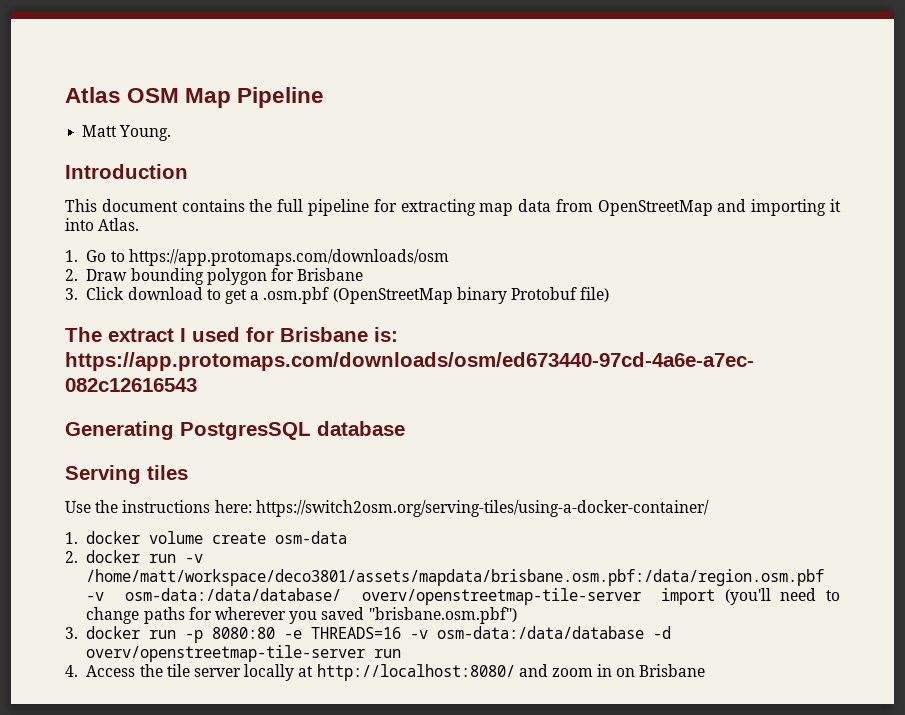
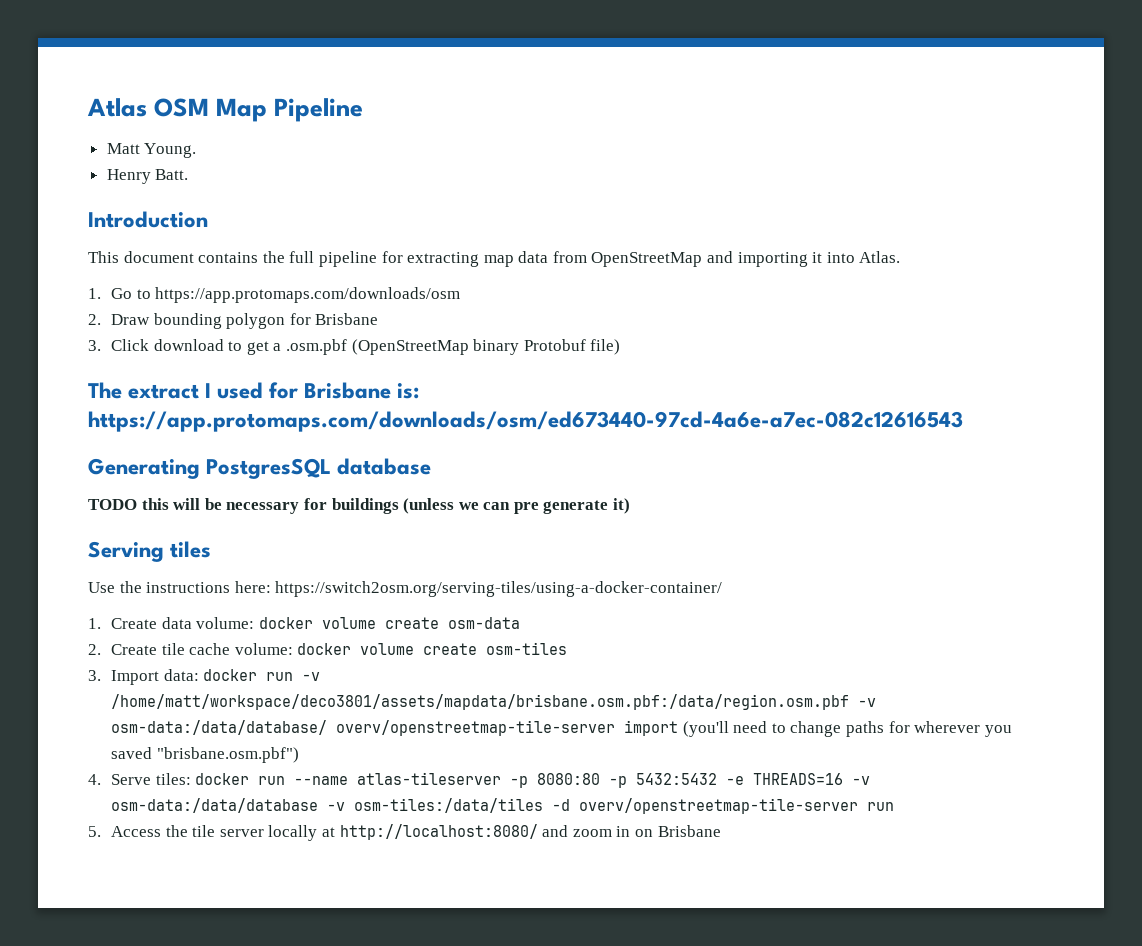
+ Henry Batt.
+ TODO this will be necessary for buildings (unless we can pre generate it)
- 1. docker volume create osm-data
+ 1. Create data volume: docker volume create osm-data
- 2. docker run -v /home/matt/workspace/deco3801/assets/mapdata/brisbane.osm.pbf:/data/region.osm.pbf -v osm-data:/data/database/ overv/openstreetmap-tile-server import (you'll need to change paths for wherever you saved "brisbane.osm.pbf")
+ 2. Create tile cache volume: docker volume create osm-tiles
+ 3. Import data: docker run -v /home/matt/workspace/deco3801/assets/mapdata/brisbane.osm.pbf:/data/region.osm.pbf -v osm-data:/data/database/ overv/openstreetmap-tile-server import (you'll need to change paths for wherever you saved "brisbane.osm.pbf")
- 3. docker run -p 8080:80 -e THREADS=16 -v osm-data:/data/database -d overv/openstreetmap-tile-server run
+ 4. Serve tiles: docker run --name atlas-tileserver -p 8080:80 -p 5432:5432 -e THREADS=16 -v osm-data:/data/database -v osm-tiles:/data/tiles -d overv/openstreetmap-tile-server run
- 4. Access the tile server locally at http://localhost:8080/ and zoom in on Brisbane
+ 5. Access the tile server locally at http://localhost:8080/ and zoom in on Brisbane

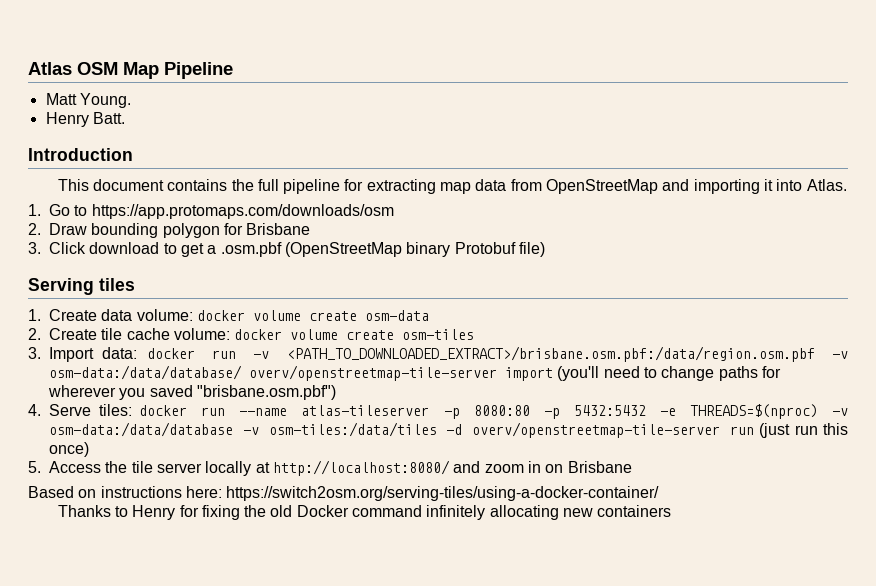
- The extract I used for Brisbane is: https://app.protomaps.com/downloads/osm/ed673440-97cd-4a6e-a7ec-082c12616543
- Generating PostgresSQL database
- TODO this will be necessary for buildings (unless we can pre generate it)
  Serving tiles
- Use the instructions here: https://switch2osm.org/serving-tiles/using-a-docker-container/
- 3. Import data: docker run -v /home/matt/workspace/deco3801/assets/mapdata/brisbane.osm.pbf:/data/region.osm.pbf -v osm-data:/data/database/ overv/openstreetmap-tile-server import (you'll need to change paths for wherever you saved "brisbane.osm.pbf")
+ 3. Import data: docker run -v <PATH_TO_DOWNLOADED_EXTRACT>/brisbane.osm.pbf:/data/region.osm.pbf -v osm-data:/data/database/ overv/openstreetmap-tile-server import (you'll need to change paths for wherever you saved "brisbane.osm.pbf")
- 4. Serve tiles: docker run --name atlas-tileserver -p 8080:80 -p 5432:5432 -e THREADS=16 -v osm-data:/data/database -v osm-tiles:/data/tiles -d overv/openstreetmap-tile-server run
+ 4. Serve tiles: docker run --name atlas-tileserver -p 8080:80 -p 5432:5432 -e THREADS=$(nproc) -v osm-data:/data/database -v osm-tiles:/data/tiles -d overv/openstreetmap-tile-server run (just run this once)
+ Based on instructions here: https://switch2osm.org/serving-tiles/using-a-docker-container/
+ Thanks to Henry for fixing the old Docker command infinitely allocating new containers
◆ ◆ ◆ ◆ ◆
Work to complete = The copy you produce must match the entries above exactly, except that it has no pictures.

Task response =
+ Henry Batt.
+ TODO this will be necessary for buildings (unless we can pre generate it)
- 1. docker volume create osm-data
+ 1. Create data volume: docker volume create osm-data
- 2. docker run -v /home/matt/workspace/deco3801/assets/mapdata/brisbane.osm.pbf:/data/region.osm.pbf -v osm-data:/data/database/ overv/openstreetmap-tile-server import (you'll need to change paths for wherever you saved "brisbane.osm.pbf")
+ 2. Create tile cache volume: docker volume create osm-tiles
+ 3. Import data: docker run -v /home/matt/workspace/deco3801/assets/mapdata/brisbane.osm.pbf:/data/region.osm.pbf -v osm-data:/data/database/ overv/openstreetmap-tile-server import (you'll need to change paths for wherever you saved "brisbane.osm.pbf")
- 3. docker run -p 8080:80 -e THREADS=16 -v osm-data:/data/database -d overv/openstreetmap-tile-server run
+ 4. Serve tiles: docker run --name atlas-tileserver -p 8080:80 -p 5432:5432 -e THREADS=16 -v osm-data:/data/database -v osm-tiles:/data/tiles -d overv/openstreetmap-tile-server run
- 4. Access the tile server locally at http://localhost:8080/ and zoom in on Brisbane
+ 5. Access the tile server locally at http://localhost:8080/ and zoom in on Brisbane

- The extract I used for Brisbane is: https://app.protomaps.com/downloads/osm/ed673440-97cd-4a6e-a7ec-082c12616543
- Generating PostgresSQL database
- TODO this will be necessary for buildings (unless we can pre generate it)
  Serving tiles
- Use the instructions here: https://switch2osm.org/serving-tiles/using-a-docker-container/
- 3. Import data: docker run -v /home/matt/workspace/deco3801/assets/mapdata/brisbane.osm.pbf:/data/region.osm.pbf -v osm-data:/data/database/ overv/openstreetmap-tile-server import (you'll need to change paths for wherever you saved "brisbane.osm.pbf")
+ 3. Import data: docker run -v <PATH_TO_DOWNLOADED_EXTRACT>/brisbane.osm.pbf:/data/region.osm.pbf -v osm-data:/data/database/ overv/openstreetmap-tile-server import (you'll need to change paths for wherever you saved "brisbane.osm.pbf")
- 4. Serve tiles: docker run --name atlas-tileserver -p 8080:80 -p 5432:5432 -e THREADS=16 -v osm-data:/data/database -v osm-tiles:/data/tiles -d overv/openstreetmap-tile-server run
+ 4. Serve tiles: docker run --name atlas-tileserver -p 8080:80 -p 5432:5432 -e THREADS=$(nproc) -v osm-data:/data/database -v osm-tiles:/data/tiles -d overv/openstreetmap-tile-server run (just run this once)
+ Based on instructions here: https://switch2osm.org/serving-tiles/using-a-docker-container/
+ Thanks to Henry for fixing the old Docker command infinitely allocating new containers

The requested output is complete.